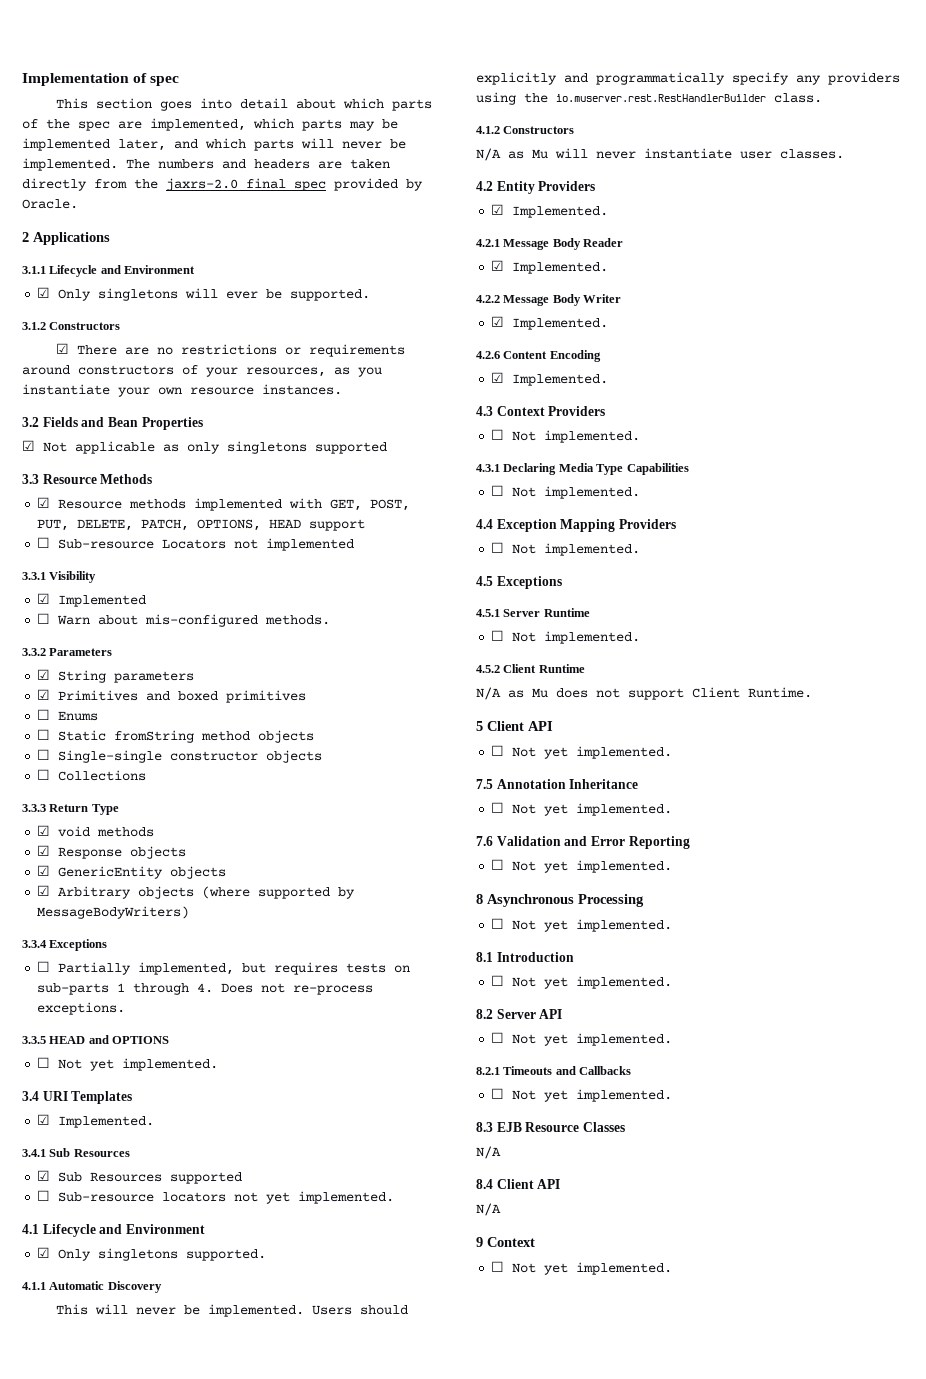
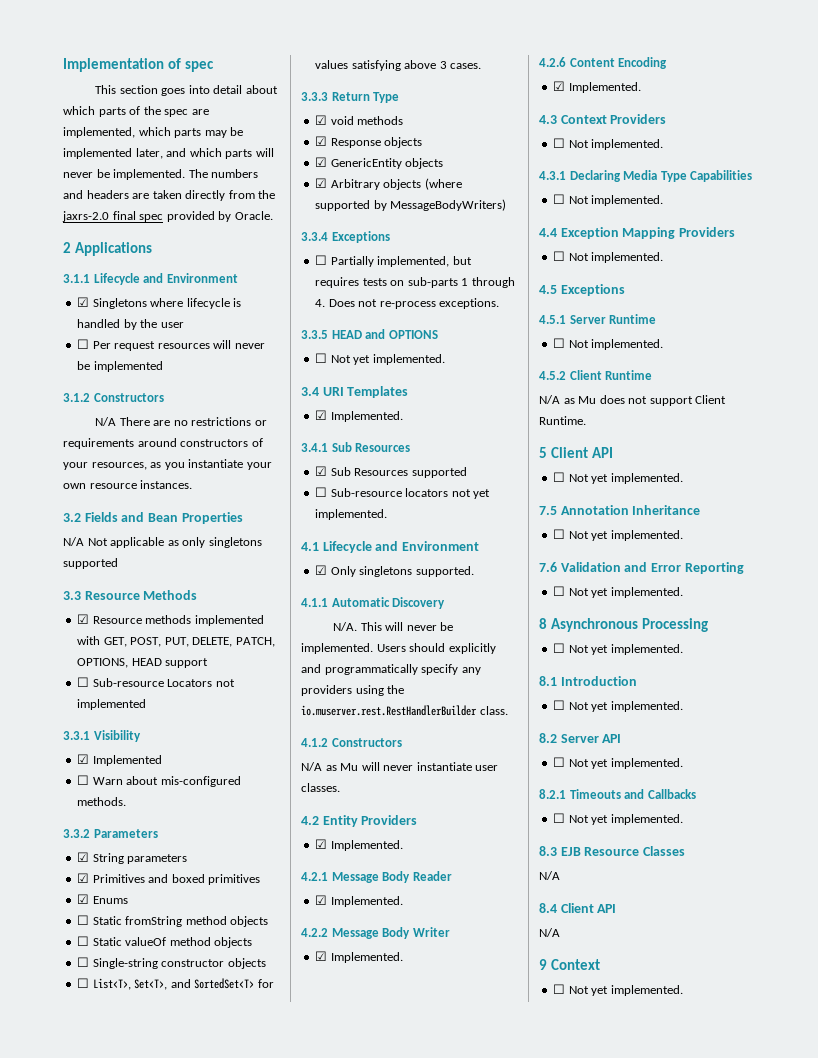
- ☑ Only singletons will ever be supported.
+ ☑ Singletons where lifecycle is handled by the user
+ ☐ Per request resources will never be implemented
- ☑ There are no restrictions or requirements around constructors of your resources, as you instantiate your own resource instances.
+ N/A There are no restrictions or requirements around constructors of your resources, as you instantiate your own resource instances.
- ☑ Not applicable as only singletons supported
+ N/A Not applicable as only singletons supported
- ☐ Enums
+ ☑ Enums
- ☐ Single-single constructor objects
- ☐ Collections
+ ☐ Static valueOf method objects
+ ☐ Single-string constructor objects
+ ☐ List<T>, Set<T>, and SortedSet<T> for values satisfying above 3 cases.
- This will never be implemented.
+ N/A. This will never be implemented.

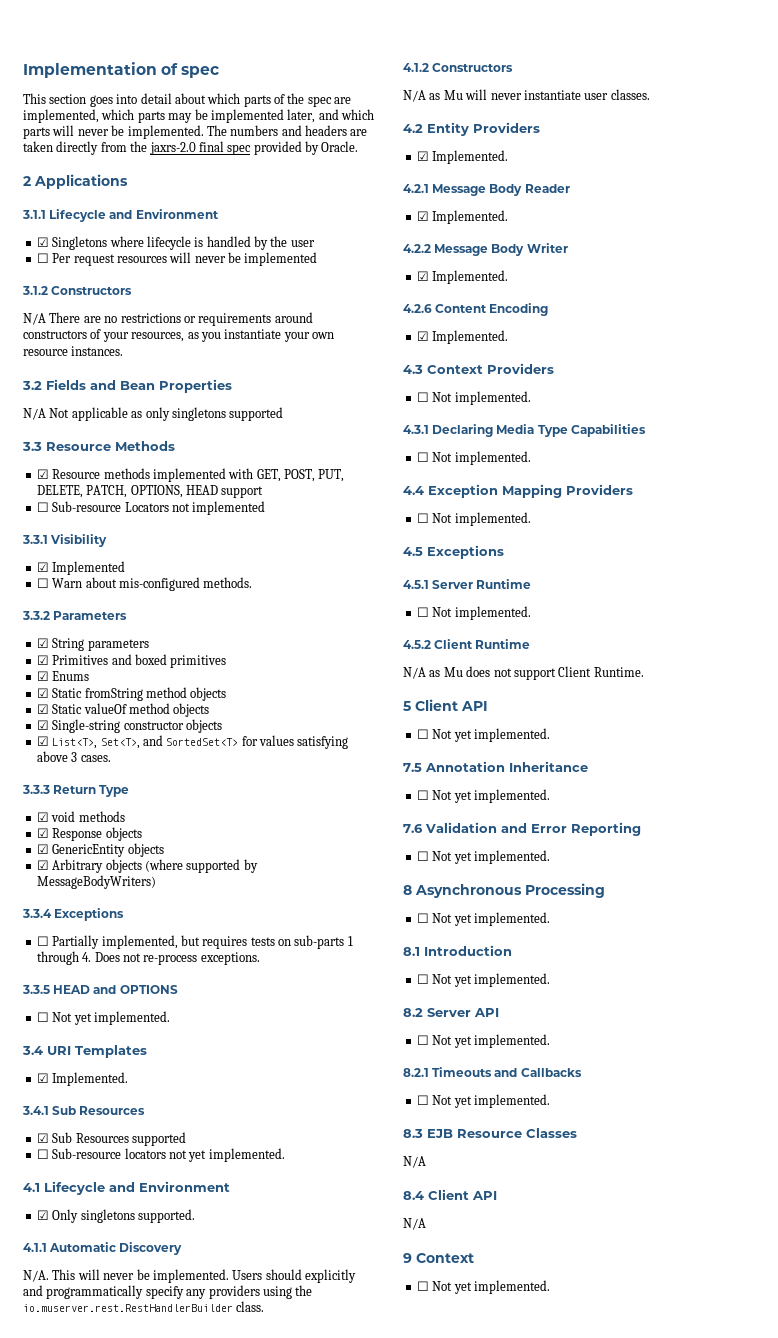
- ☐ Static fromString method objects
+ ☑ Static fromString method objects
- ☐ Static valueOf method objects
+ ☑ Static valueOf method objects
- ☐ Single-string constructor objects
+ ☑ Single-string constructor objects
- ☐ List<T>, Set<T>, and SortedSet<T> for values satisfying above 3 cases.
+ ☑ List<T>, Set<T>, and SortedSet<T> for values satisfying above 3 cases.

------------------------------

**Work required**. Write down exactly the line with "- ☐ Single-string constructor objects", then each line after it through the end of the data.

**Result of the exercise**.
- ☐ Single-string constructor objects
+ ☑ Single-string constructor objects
- ☐ List<T>, Set<T>, and SortedSet<T> for values satisfying above 3 cases.
+ ☑ List<T>, Set<T>, and SortedSet<T> for values satisfying above 3 cases.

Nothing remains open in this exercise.